Douglas Corrigan brauchte Schokolade, Müsliriegel und Glück, damit ihn die Behörden nicht erwischen. Dann brach er zu einem Langstreckenflug auf, durch den er am 18. Juli 1938 als "Wrong Way" Corrigan in die Fluggeschichte einging.
Im Laufe der Geschichte hat sich schon mancher verfahren. Daher hat sich der Mensch diverse Hilfsmittel dagegen gesucht: die Sterne, den Kompass, den Längengrad, das Navi. Kolumbus beispielsweise hatte auf seinem Weg nur die ersten beiden zur Verfügung. Daran aber lag es nicht, dass er sein geplantes Ziel nicht erreichte. Er wollte über den Atlantik nach China. Die Richtung stimmte - doch ihm kam ein Kontinent dazwischen. Dieser Umstand war letztlich viel interessanter als das ursprüngliche Ziel. Auf diese Weise wurde die Weltkarte um einen Kontinent erweitert. Und damit stellt sich die Frage: Ist der falsche Weg nicht manchmal der richtige?
Flugzeug für 325 Dollar
Diese Frage stellte sich auch Douglas Corrigan. Der junge Flugzeugkonstrukteur aus Texas hatte 1927 beim Bau des Flugzeugs mitgewirkt, in dem Charles Lindbergh im selben Jahr erstmals nonstop über den Atlantik flog, von New York nach Paris.

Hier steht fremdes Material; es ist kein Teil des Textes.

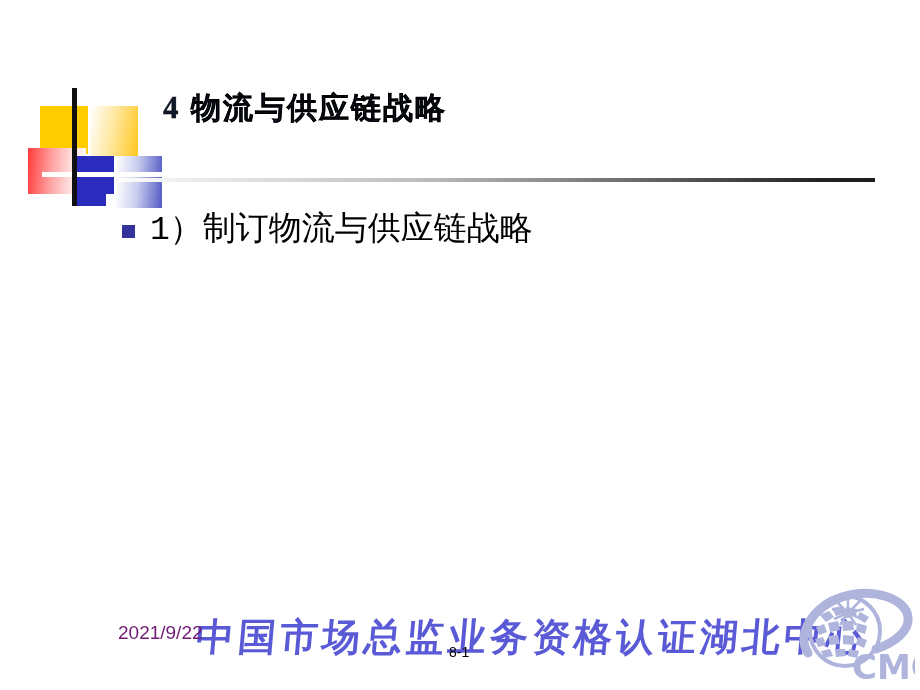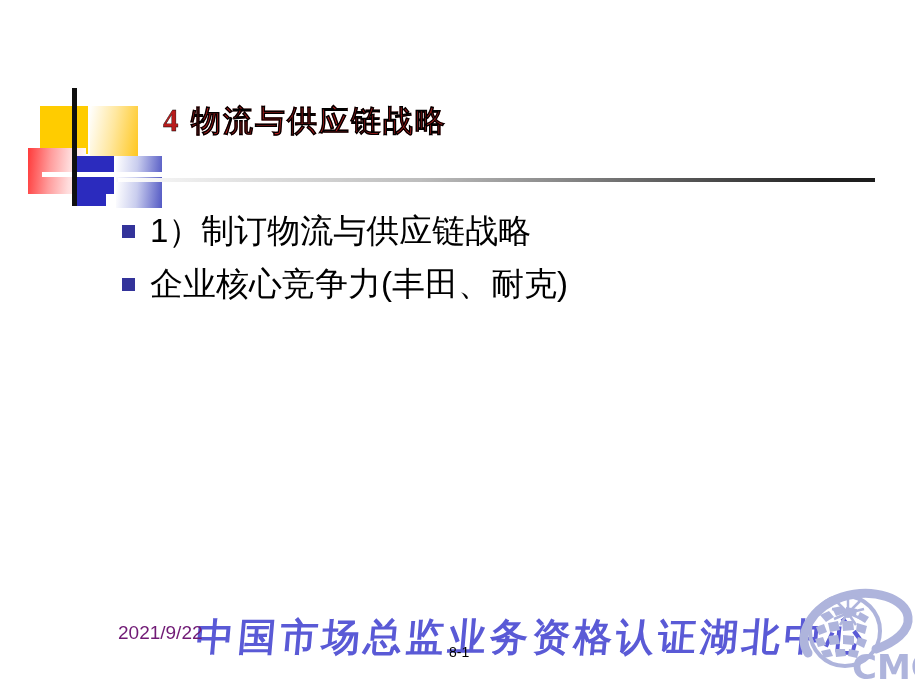"4 物流与供应链战略" #title { color: #b91c1c -> #0f172a; top: 101px -> 88px }
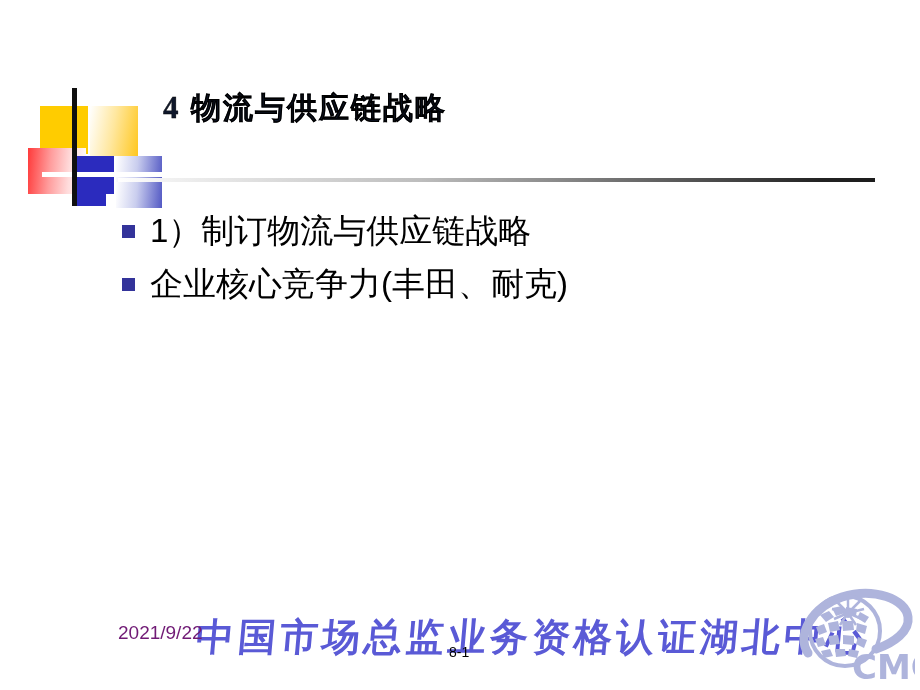"1）制订物流与供应链战略" .bullet-text { font-family: Liberation Sans, sans-serif -> Liberation Mono, monospace }
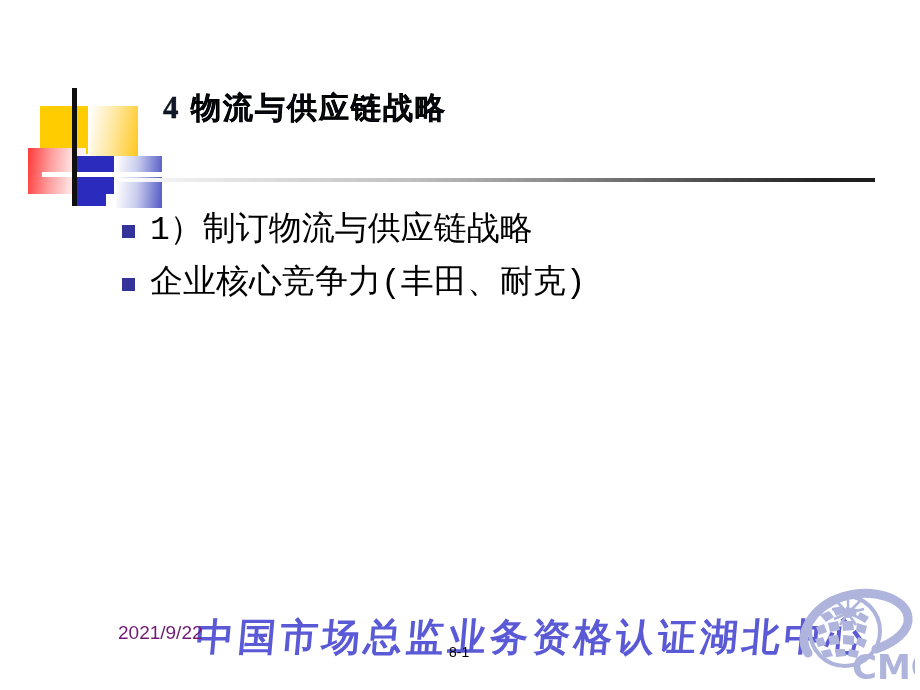"企业核心竞争力(丰田、耐克)" div.bullet-row { html: <div> <div></div> <div>企业核心竞争力(丰田、耐克)</div> </div> -> none }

Für Corrigan stand fest: das wollte er auch - den Atlantik nonstop überfliegen. Und zwar als erster von New York nach Dublin, der Heimat seiner Vorfahren. Er kratzte seine gesamten Ersparnisse zusammen, um ein Flugzeug zu kaufen. Für 325 Dollar erstand er eines, das ihm tauglich erschien. Lindberghs Maschine hatte das Dreißigfache gekostet. An Corrigans Kiste gab es noch einiges aufzumöbeln, um sie durch den TÜV zu kriegen. Mehrmals wurde ihm die Lizenz verwehrt. Eine weitere Hürde war die behördliche Erlaubnis für den Atlantikflug. Auch dafür brauchte er mehrere Anläufe. Als seine Maschine die entsprechenden Anforderungen endlich erfüllte, kam das Aus: Eine Pilotin war bei einem Flug über den Pazifik verschwunden. Sämtliche Ozeanflüge wurden untersagt. Corrigan erhielt lediglich die Freigabe für eine Kontinentüberquerung von Los Angeles nach New York und zurück.
Corrigan witterte Morgenluft: Für einen solchen Flug braucht man viel Sprit. Also würden zusätzliche Treibstofftanks an seiner Maschine keinen Verdacht erregen. Als Test diente ihm der Flug von Kalifornien nach New York. Der verlief nicht sehr entspannt: Der Haupttank entwickelte ein bedenkliches Leck.
Doch Corrigan, einmal in New York, beschloss, sich nicht mit Reparaturen aufzuhalten. Allzu groß war die Wahrscheinlichkeit, dass ein Inspektor auftauchte, der seinen heimlichen Plan wieder vereiteln würde. Buchstäblich bei Nacht und Nebel verließ Corrigan mit zwei Schachteln Müsliriegeln, zwei Tafeln Schokolade, etlichen Litern Wasser und einem Leck im Tank New York. Und zwar in Richtung Osten - Kurs Dublin. Dort traf er 28 Stunden später, am 18. Juli 1938, wohlbehalten ein.
"Wrong Way"
Die Iren waren überrascht, aber nicht erzürnt. Corrigan wurde mit noch mehr Hallo empfangen als Lindbergh in Paris. Um einer Strafe zu entgehen, behauptete er, er habe sich verflogen: zu dicht der Nebel, der Kompass eingefroren. Niemand glaubte es so recht - aber er entging einer Strafe, die auf die Brechung des Flugverbots gestanden hätte. Der Spitzname "Wrong Way" Corrigan blieb ihm. Der irische Ministerpräsident lobte seine "schlechte Navigation": immerhin habe er mit seinem Verfliegen Irland wieder auf der Weltkarte präsent gemacht.
Corrigan und Kolumbus haben seither mehr gemein als die gleichklingende erste Silbe ihrer Namen.